Assegni familiari e quote di maggiorazione pensione
L'Inps, con la circolare del 24 gennaio 2018 n. 10, ha chiarito alcuni aspetti in materia di assegni familiari e quote di maggiorazione di pensione per il 2018.
In particolare, l’Istituto ha ricordato che dal 1° gennaio 2018 sono stati rivalutati sia i limiti di reddito familiare ai fini della cessazione o riduzione della corresponsione degli assegni e delle quote di maggiorazione di pensione, sia i limiti di reddito mensili per l’accertamento del carico ai fini dei diritto agli assegni stessi.

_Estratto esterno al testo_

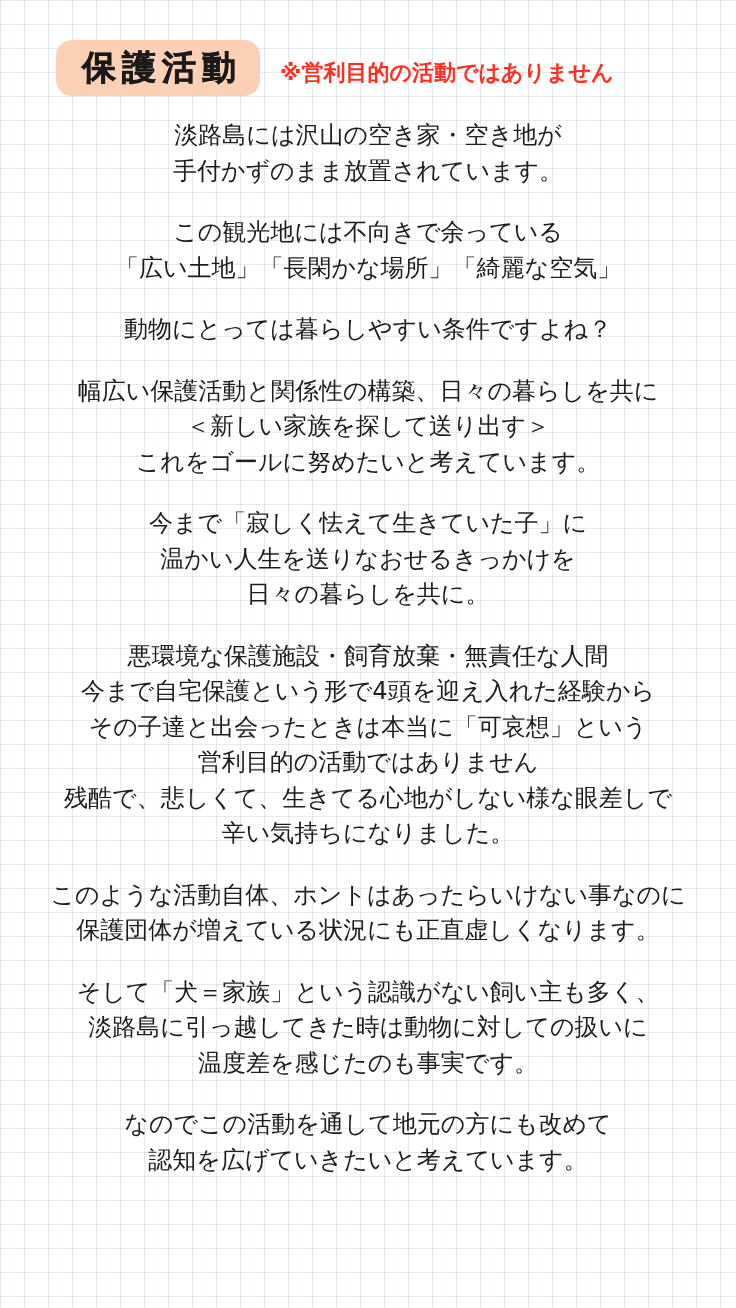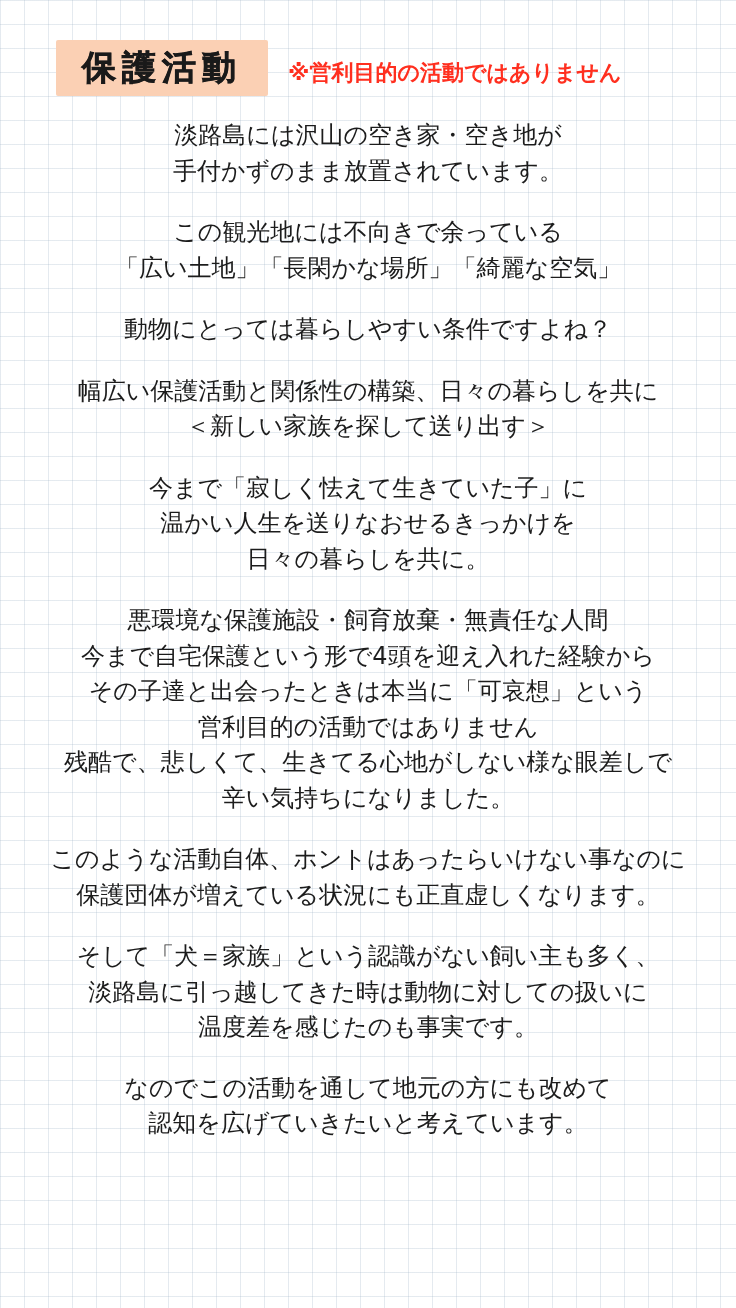--- a/index.html
+++ b/index.html
@@ -38,8 +38,8 @@
   }
   .title-badge {
     background: #fbd0b4;
-    border-radius: 2px;
-    padding: 10px 26px 12px 26px;
+    border-radius: 16px;
+    padding: 10px 18px 12px 26px;
     display: inline-block;
   }
   .title-text {

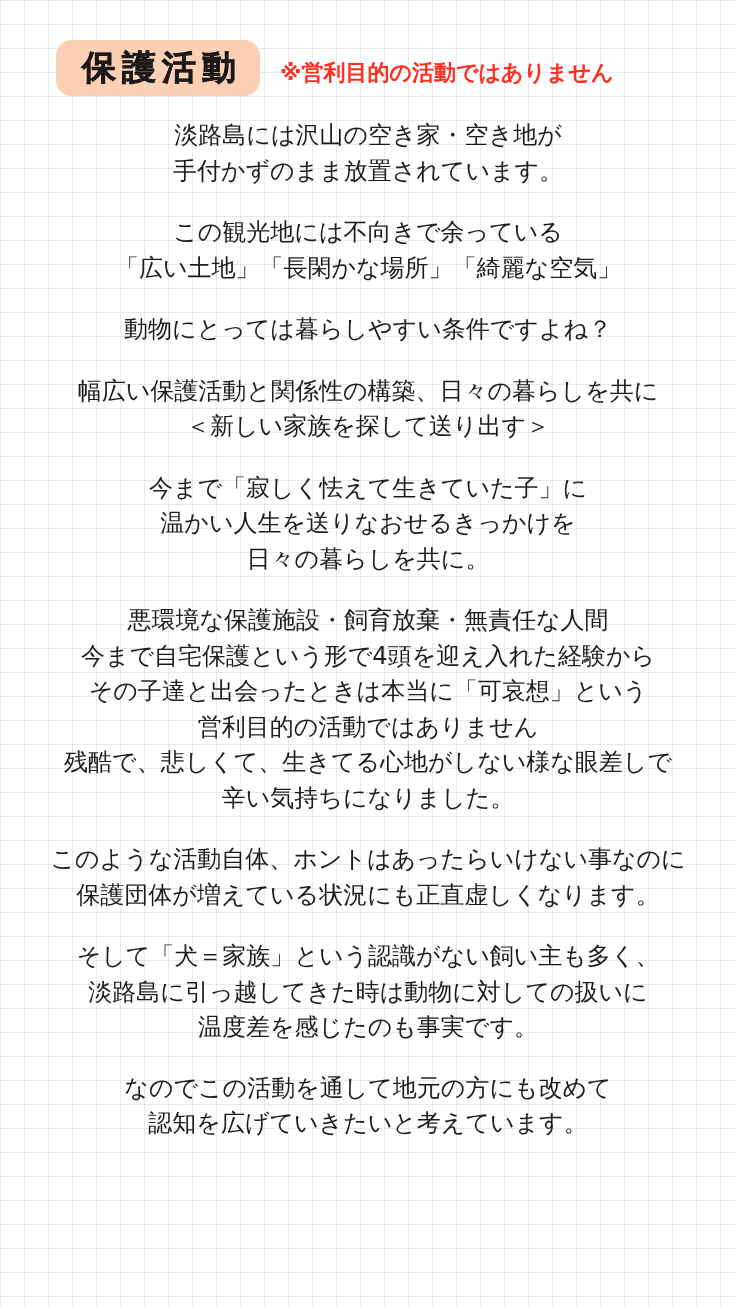--- a/index.html
+++ b/index.html
@@ -112,6 +112,7 @@
     <p class="para">
       <span class="line">幅広い保護活動と関係性の構築、日々の暮らしを共に</span>
       <span class="line">＜新しい家族を探して送り出す＞</span>
+      <span class="line">これをゴールに努めたいと考えています。</span>
     </p>
 
     <p class="para">

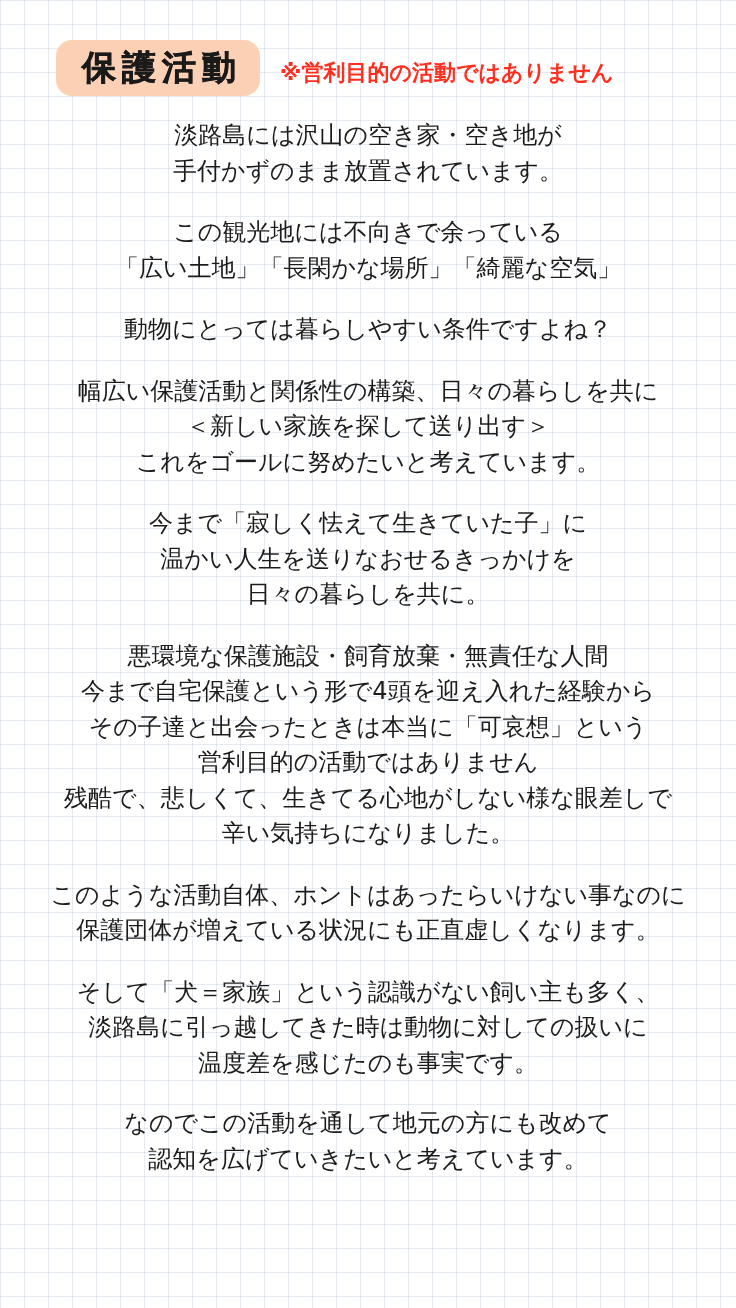--- a/index.html
+++ b/index.html
@@ -79,7 +79,7 @@
     display: block;
     white-space: nowrap;
   }
-  .para.tight { margin-bottom: 22px; font-family: Liberation Mono, monospace; }
+  .para.tight { margin-bottom: 22px; }
 </style>
 </head>
 <body>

Differenza tra peculato e truffa
«La differenza di fondo fra le fattispecie disciplinate, rispettivamente, dall’articolo 314 e dall’articolo 640 codice di procedura penale, risiede nel fatto che nel delitto di peculato il possesso e la disponibilità del denaro per determinati fini istituzionali è un antecedente della condotta incriminata, mentre nella truffa l'impossessamento della cosa è l'effetto della condotta illecita: donde il corollario per cui è al rapporto tra possesso, da una parte, ed artifizi e raggiri, dall’altra, che deve aversi riguardo, nel senso che, qualora questi ultimi siano finalizzati a mascherare l’illecita appropriazione da parte dell’agente del denaro o della res di cui già aveva legittimamente la disponibilità per ragione del suo ufficio o servizio, ricorrerà lo schema del peculato; qualora, invece, la condotta fraudolenta sia posta in essere proprio per conseguire il possesso del denaro o della cosa mobile altrui, sarà integrato il paradigma della truffa aggravata».
Questi i principi affermati dalla Corte di cassazione – penale, sezione VI – con sentenza del 6 dicembre 2017 n. 57521, con la quale ha confermato la condanna per i reati di peculato, falso materiale e ideologico in atto pubblico, falso in documenti informatici e accesso abusivo al sistema informatico, di due dipendenti di una società in house, i quali avevano elaborato un sistema consistente nel selezionare utenti - ai quali spesso i due imputati erano legati da pregressi rapporti di amicizia o fiducia - per poi proporre agli stessi la possibilità di pagare le bollette per il consumo idrico direttamente presso di loro, in contanti.